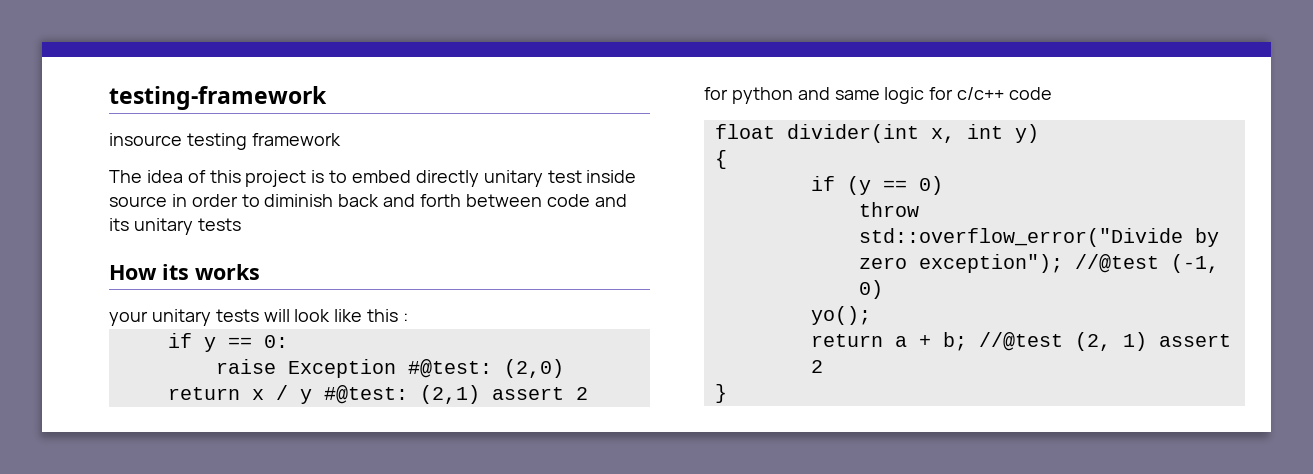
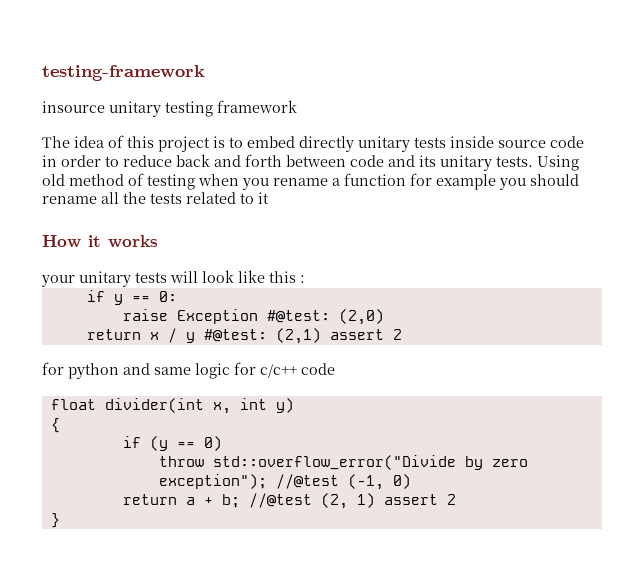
- insource testing framework
+ insource unitary testing framework
- The idea of this project is to embed directly unitary test inside source in order to diminish back and forth between code and its unitary tests
+ The idea of this project is to embed directly unitary tests inside source code in order to reduce back and forth between code and its unitary tests. Using old method of testing when you rename a function for example you should rename all the tests related to it
- How its works
+ How it works
- yo();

• [REQUIREMENT]:
Nothing in the records should be changed in the copy, but the pictures must be left out.

• [ANSWER BOX]:
- insource testing framework
+ insource unitary testing framework
- The idea of this project is to embed directly unitary test inside source in order to diminish back and forth between code and its unitary tests
+ The idea of this project is to embed directly unitary tests inside source code in order to reduce back and forth between code and its unitary tests. Using old method of testing when you rename a function for example you should rename all the tests related to it
- How its works
+ How it works
- yo();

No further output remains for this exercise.